● **Assignment**
A copy is needed of each line in the records that has the word "start".

● **Records shown**
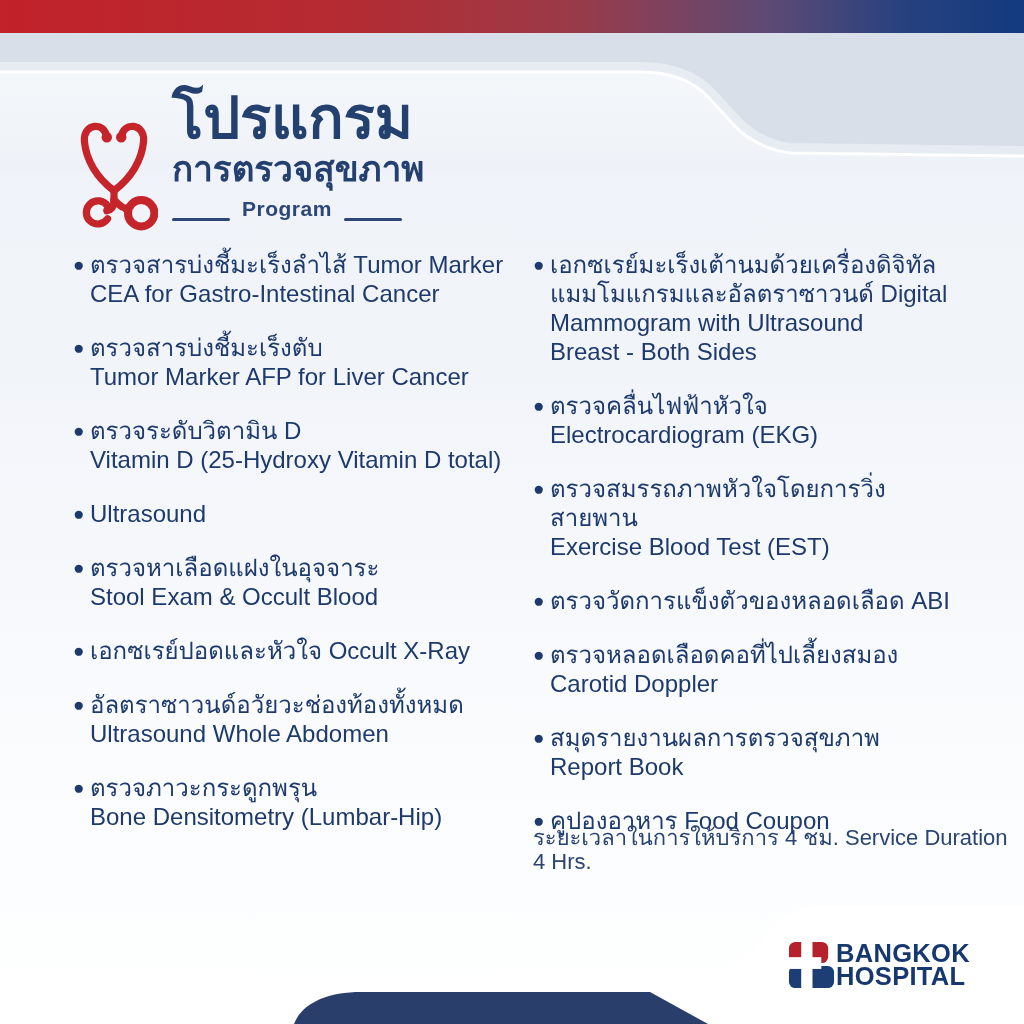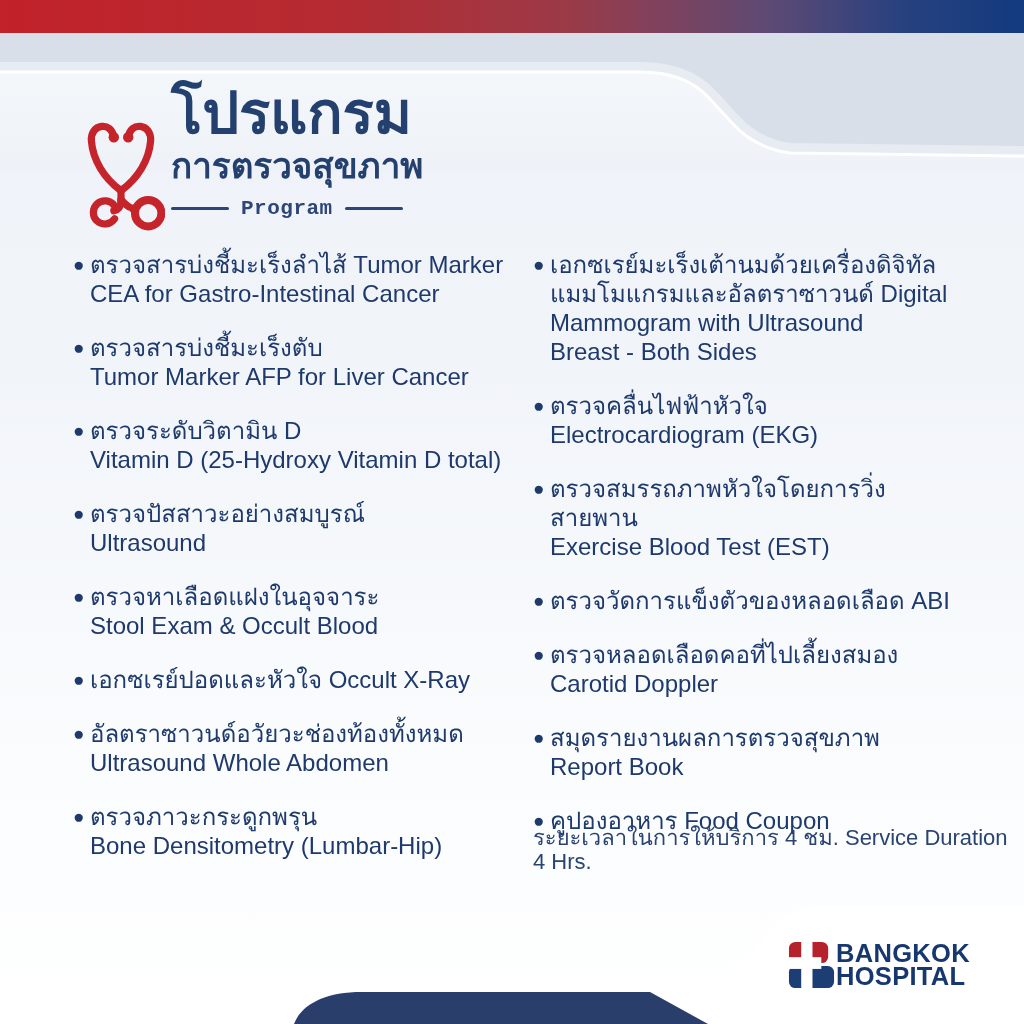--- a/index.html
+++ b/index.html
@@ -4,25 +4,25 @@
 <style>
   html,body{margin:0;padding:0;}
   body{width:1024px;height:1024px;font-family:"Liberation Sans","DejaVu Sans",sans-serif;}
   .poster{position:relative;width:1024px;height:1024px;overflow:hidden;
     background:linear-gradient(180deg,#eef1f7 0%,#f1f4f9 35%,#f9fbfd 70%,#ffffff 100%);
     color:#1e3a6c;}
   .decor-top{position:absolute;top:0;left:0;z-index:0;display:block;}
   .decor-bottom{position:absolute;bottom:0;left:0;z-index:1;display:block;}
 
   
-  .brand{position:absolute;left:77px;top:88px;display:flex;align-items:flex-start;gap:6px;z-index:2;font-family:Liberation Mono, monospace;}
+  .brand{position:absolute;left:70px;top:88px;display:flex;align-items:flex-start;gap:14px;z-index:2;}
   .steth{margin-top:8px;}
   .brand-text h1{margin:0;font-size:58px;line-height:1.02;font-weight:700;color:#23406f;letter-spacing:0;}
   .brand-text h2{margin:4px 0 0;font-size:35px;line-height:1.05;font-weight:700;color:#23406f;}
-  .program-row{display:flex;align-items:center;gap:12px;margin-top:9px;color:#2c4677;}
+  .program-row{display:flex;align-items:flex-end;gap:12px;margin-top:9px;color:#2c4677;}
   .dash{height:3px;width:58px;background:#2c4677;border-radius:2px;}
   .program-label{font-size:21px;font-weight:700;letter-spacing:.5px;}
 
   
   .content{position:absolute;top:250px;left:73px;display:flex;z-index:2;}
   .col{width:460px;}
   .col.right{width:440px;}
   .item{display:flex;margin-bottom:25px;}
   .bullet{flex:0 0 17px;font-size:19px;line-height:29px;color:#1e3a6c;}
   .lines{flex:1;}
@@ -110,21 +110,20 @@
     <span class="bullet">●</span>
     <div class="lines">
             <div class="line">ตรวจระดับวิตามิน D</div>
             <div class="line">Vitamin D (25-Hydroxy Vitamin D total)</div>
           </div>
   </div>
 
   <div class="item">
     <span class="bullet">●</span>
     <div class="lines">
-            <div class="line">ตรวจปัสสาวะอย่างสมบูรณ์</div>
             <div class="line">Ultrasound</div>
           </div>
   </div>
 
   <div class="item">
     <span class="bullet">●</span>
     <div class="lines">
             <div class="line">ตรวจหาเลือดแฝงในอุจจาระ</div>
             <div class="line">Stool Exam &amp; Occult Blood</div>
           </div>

● **Reply**
-  .brand{position:absolute;left:77px;top:88px;display:flex;align-items:flex-start;gap:6px;z-index:2;font-family:Liberation Mono, monospace;}
+  .brand{position:absolute;left:70px;top:88px;display:flex;align-items:flex-start;gap:14px;z-index:2;}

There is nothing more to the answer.